On Sun, 3 Jun 2012, Konstantin Belousov wrote:
On Sat, Jun 02, 2012 at 11:34:21PM +0000, Benjamin Kaduk wrote:
Hi all,
This caused me to take a look at the namecache functions and find not very
much documentation of their use. I see that NetBSD has had a namecache.9
man page since 2001 [2], and their actual code shares its origin from 4.2
BSD with ours ... but our vfs_cache.c is at (CVS) revision 1.181 versus
NetBSD's 1.88, and there are at least superficial differences between the
two.
Superficial ? How can you judge ?
Well, the first thing that came to mind was that we have struct
namecache_ts that was recently added. It looks like NetBSD also has
per-cpu namecache data (I just noticed). They also use explicit mutex
operations on the namecache_lock as opposed to our macros around the
rwlock cache_lock. I have not put in the time to tell whether these
represent significant structural differences or just superficial renaming.
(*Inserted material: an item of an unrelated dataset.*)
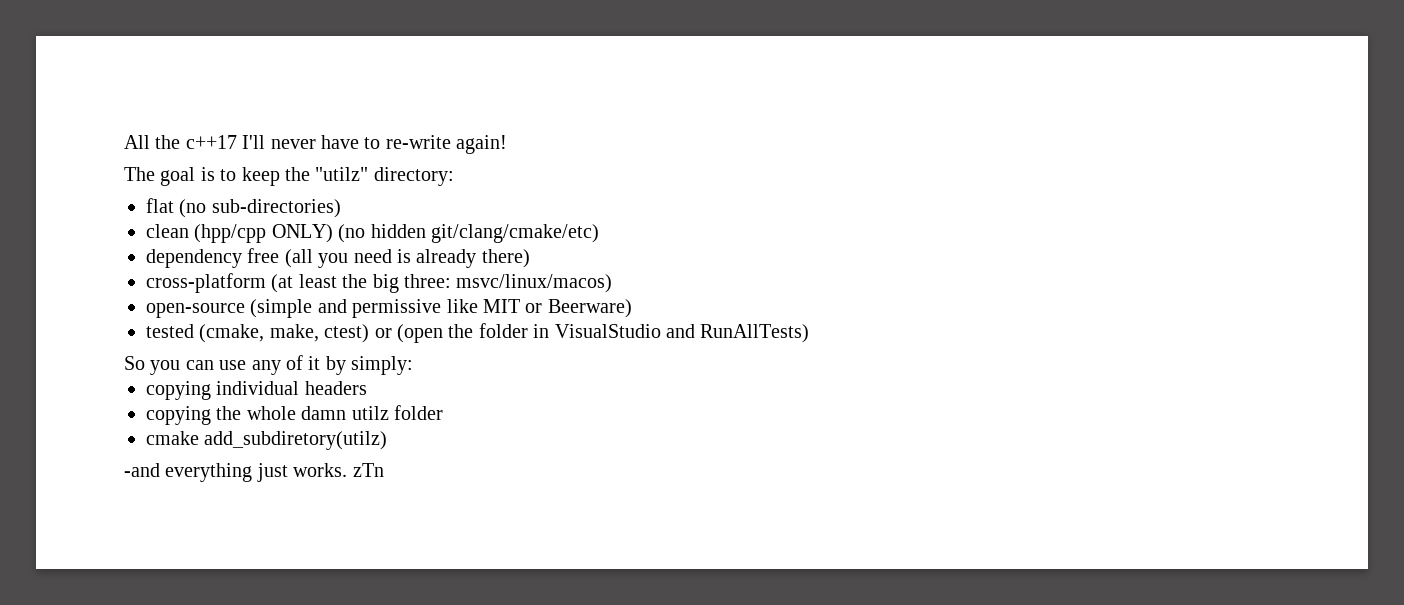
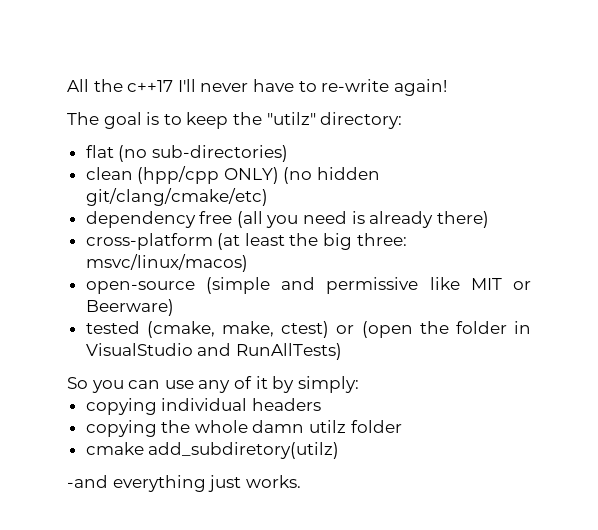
[352,463,384,477] zTn -> (301, 481) none

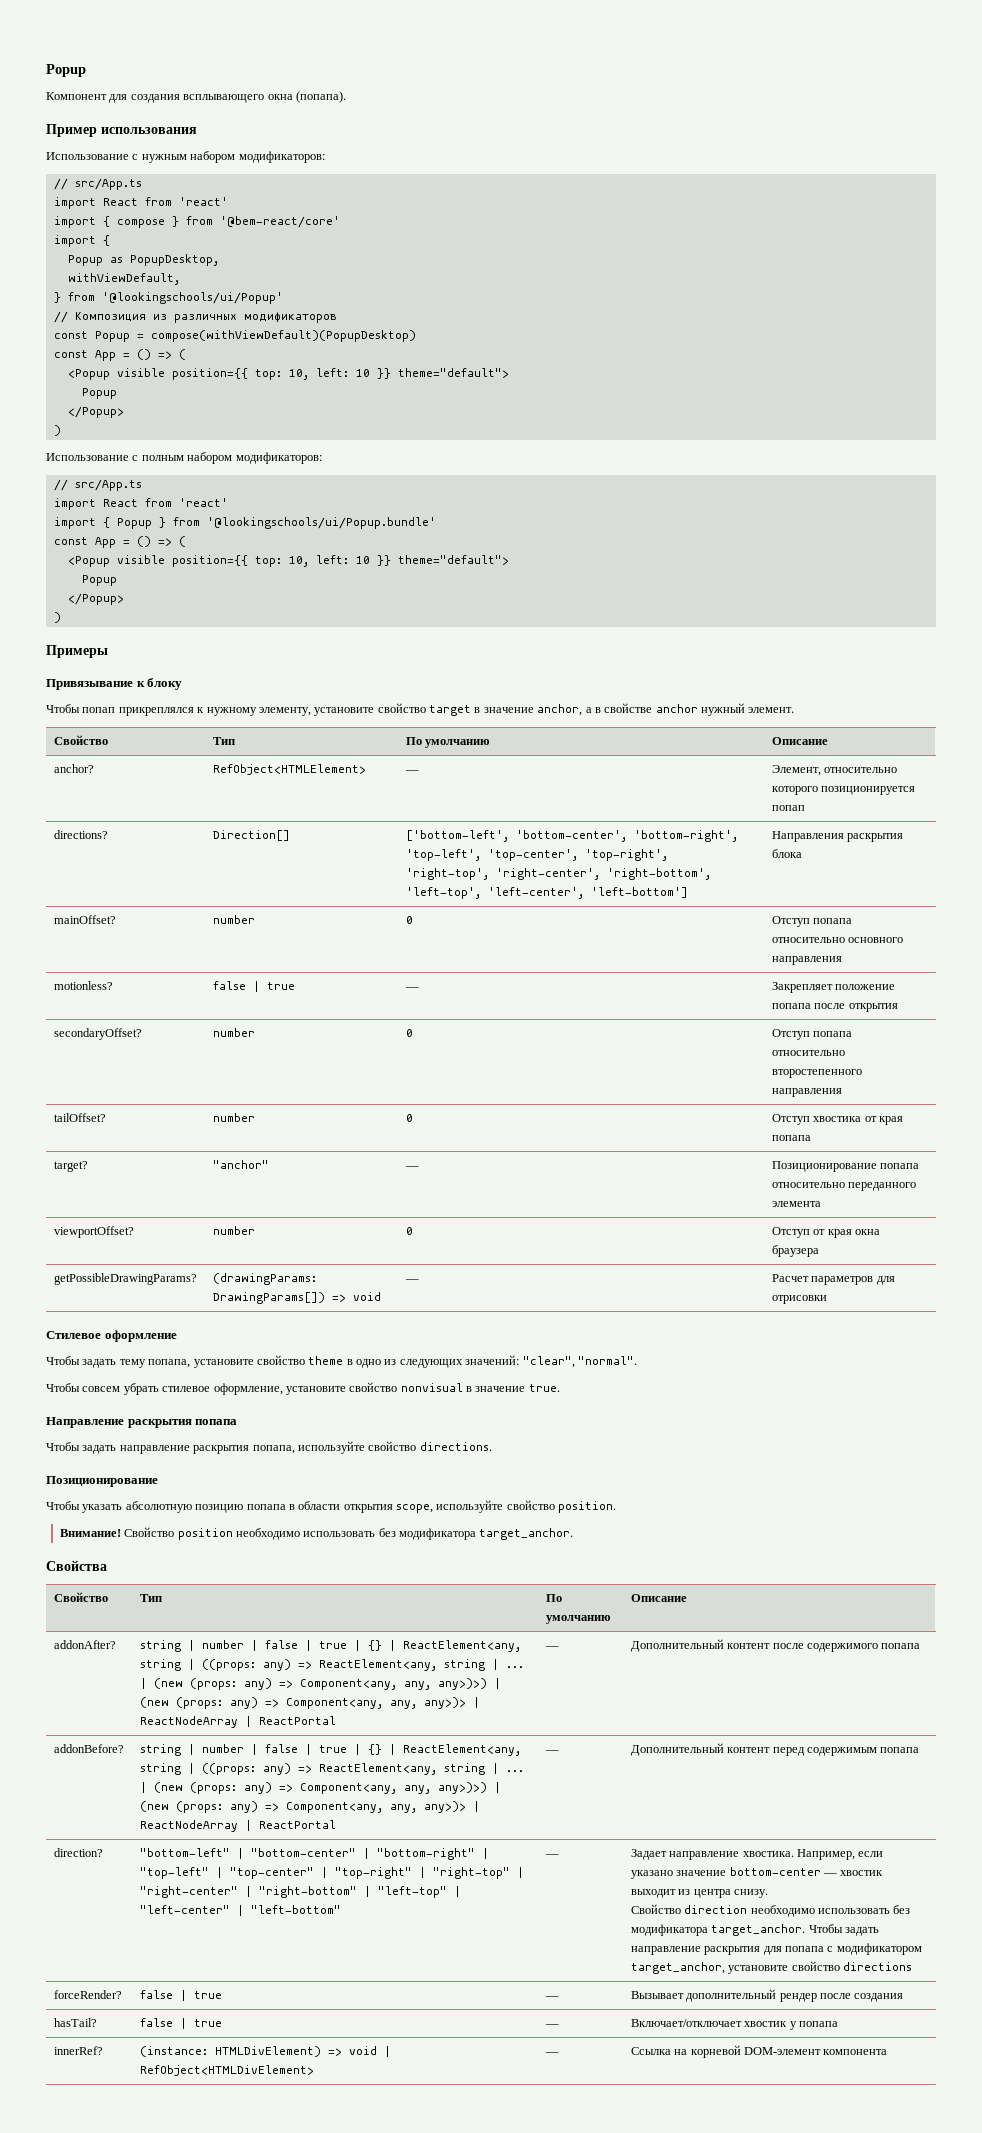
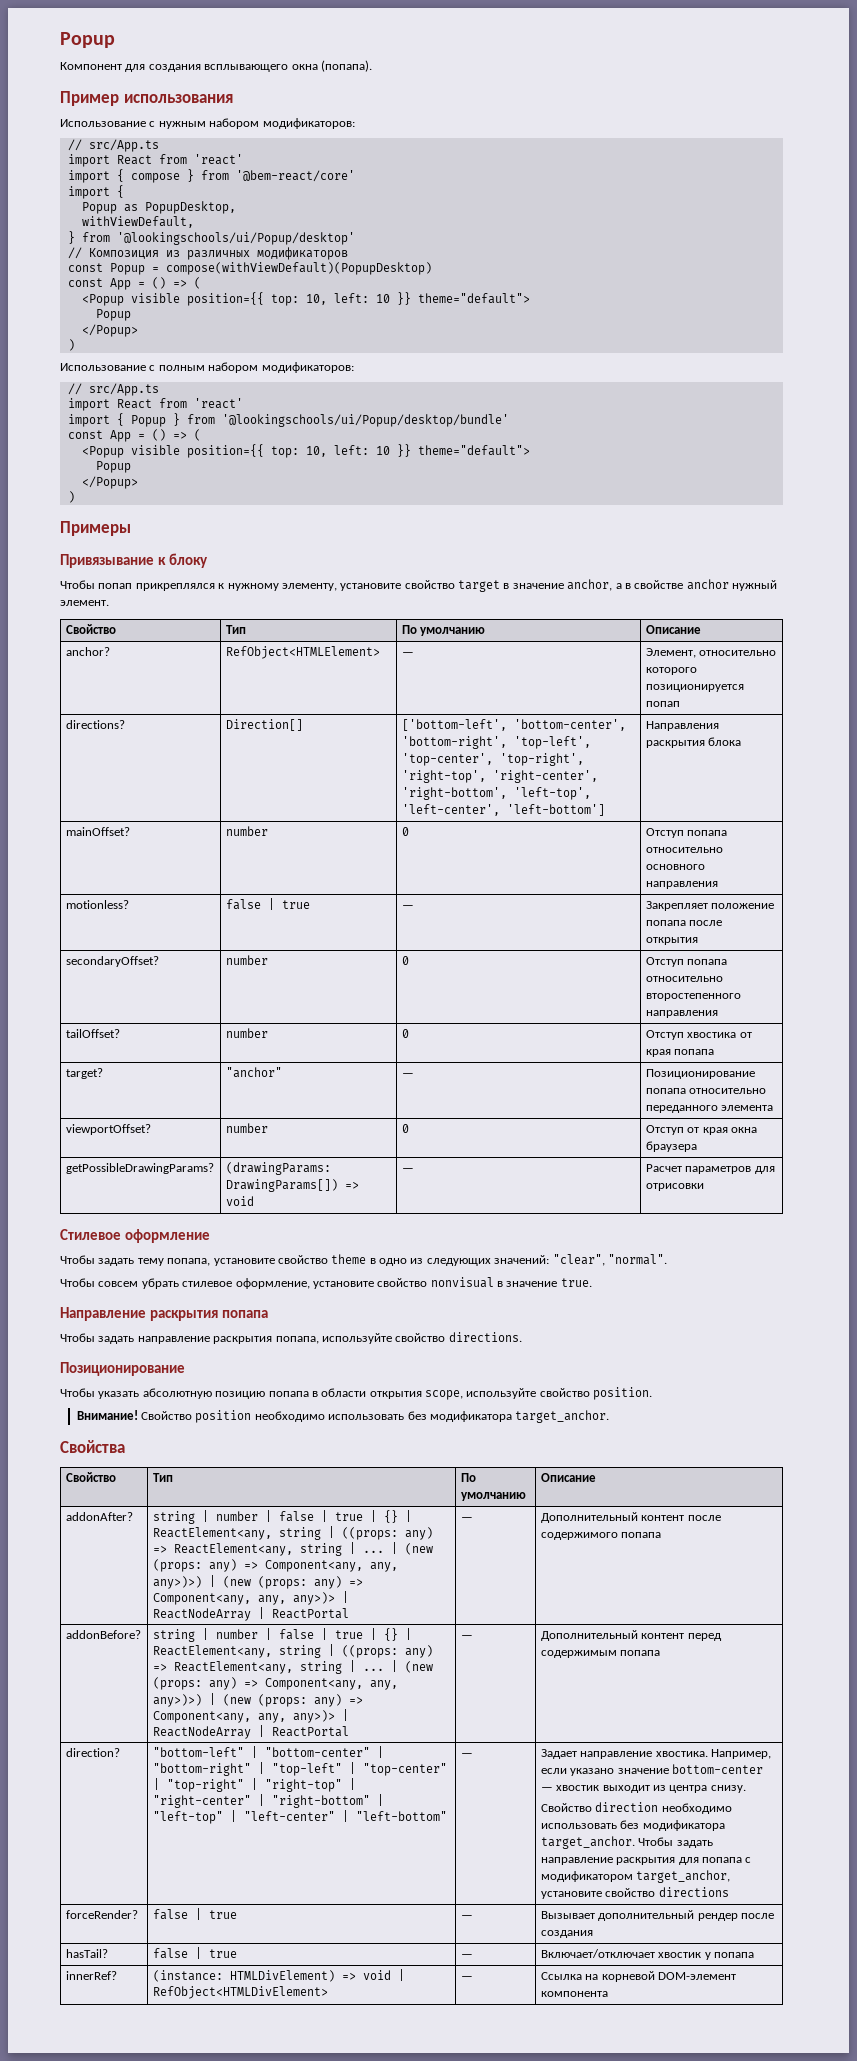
[101,292,283,304] '@lookingschools/ui/Popup' -> [116,232,355,245] '@lookingschools/ui/Popup/desktop'
[206,517,436,529] '@lookingschools/ui/Popup.bundle' -> [221,414,509,427] '@lookingschools/ui/Popup/desktop/bundle'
Is there a summary of the design/implementation somewhere that I could use
That sounds like 'no'.
as a reference, or can someone send one here? I would like to come up
with a namecache.9 for FreeBSD's implementation.
The particular question which promped my investigation is for the locking
around cache_purge(); I was not immediately able to tell from looking at
other consumers whether the vnode lock needs to or should be held around
such calls. Looking at the implementation of some of the other namecache
functions makes it seem that the lock order is vnode lock then namecache
lock, which would suggest that holding the vnode lock across cache_purge
would be okay, but I would like some confirmation before I use and
document it as such.
Vnode lock is not needed around cache_purge(). This is in fact documented
by not making asserts for lock ownership inside the function.
I was not sufficiently confident to rely on such negative documentation
from code.
The cache_purge() does not operate on any fs-specific data associated
with the vnode, and the data it does operate on is protected by
namecache rwlock. The only guarantee which cache_purge() needs from its
caller is that passed vnode pointer remains valid for duration of the
call, which is normally ensured by holding the vnode, often implicitely.
It seemed so to me; thank you for confirming.
The order between namecache rwlock and vnode lock is obvious, since vnode
lock is lockmgr/sleepable. On the other hand, vnode interlock is after
namecache rwlock.
I missed this, it is helpful to know.